#### Dataset records
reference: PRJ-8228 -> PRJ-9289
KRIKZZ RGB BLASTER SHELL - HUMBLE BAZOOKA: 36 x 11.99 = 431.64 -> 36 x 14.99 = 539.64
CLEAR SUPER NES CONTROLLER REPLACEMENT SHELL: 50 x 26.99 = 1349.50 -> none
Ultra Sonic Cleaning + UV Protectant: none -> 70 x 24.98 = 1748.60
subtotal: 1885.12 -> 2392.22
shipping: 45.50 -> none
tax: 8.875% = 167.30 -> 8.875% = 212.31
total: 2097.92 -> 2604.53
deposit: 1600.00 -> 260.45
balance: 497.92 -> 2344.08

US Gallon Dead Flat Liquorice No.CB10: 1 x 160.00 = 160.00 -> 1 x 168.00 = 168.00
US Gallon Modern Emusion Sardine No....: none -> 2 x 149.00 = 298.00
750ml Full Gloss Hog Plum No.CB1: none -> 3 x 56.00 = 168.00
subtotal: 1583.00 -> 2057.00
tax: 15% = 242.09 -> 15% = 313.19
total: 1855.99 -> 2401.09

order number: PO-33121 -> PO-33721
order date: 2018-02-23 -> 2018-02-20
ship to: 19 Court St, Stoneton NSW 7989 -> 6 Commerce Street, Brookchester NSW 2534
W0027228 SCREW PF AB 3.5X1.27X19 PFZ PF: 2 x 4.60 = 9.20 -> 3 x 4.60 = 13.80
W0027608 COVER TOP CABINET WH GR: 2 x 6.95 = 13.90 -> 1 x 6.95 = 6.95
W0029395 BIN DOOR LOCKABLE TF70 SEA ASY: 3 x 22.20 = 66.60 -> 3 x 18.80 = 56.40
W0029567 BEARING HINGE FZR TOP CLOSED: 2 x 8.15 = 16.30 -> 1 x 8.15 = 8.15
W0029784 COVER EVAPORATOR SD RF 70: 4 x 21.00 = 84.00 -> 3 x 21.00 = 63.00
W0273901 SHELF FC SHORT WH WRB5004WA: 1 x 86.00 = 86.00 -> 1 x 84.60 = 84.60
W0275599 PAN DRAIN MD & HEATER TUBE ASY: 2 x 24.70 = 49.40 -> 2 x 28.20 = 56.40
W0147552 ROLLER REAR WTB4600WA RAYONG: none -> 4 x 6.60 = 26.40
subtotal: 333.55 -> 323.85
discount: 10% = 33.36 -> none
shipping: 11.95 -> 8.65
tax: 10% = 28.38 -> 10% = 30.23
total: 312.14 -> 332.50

#### Task directions
Print exactly the lines above from the one with "W0029567 BEARING HINGE" to the one with "W0273901 SHELF FC", including both.

#### Response to this task
W0029567 BEARING HINGE FZR TOP CLOSED: 2 x 8.15 = 16.30 -> 1 x 8.15 = 8.15
W0029784 COVER EVAPORATOR SD RF 70: 4 x 21.00 = 84.00 -> 3 x 21.00 = 63.00
W0273901 SHELF FC SHORT WH WRB5004WA: 1 x 86.00 = 86.00 -> 1 x 84.60 = 84.60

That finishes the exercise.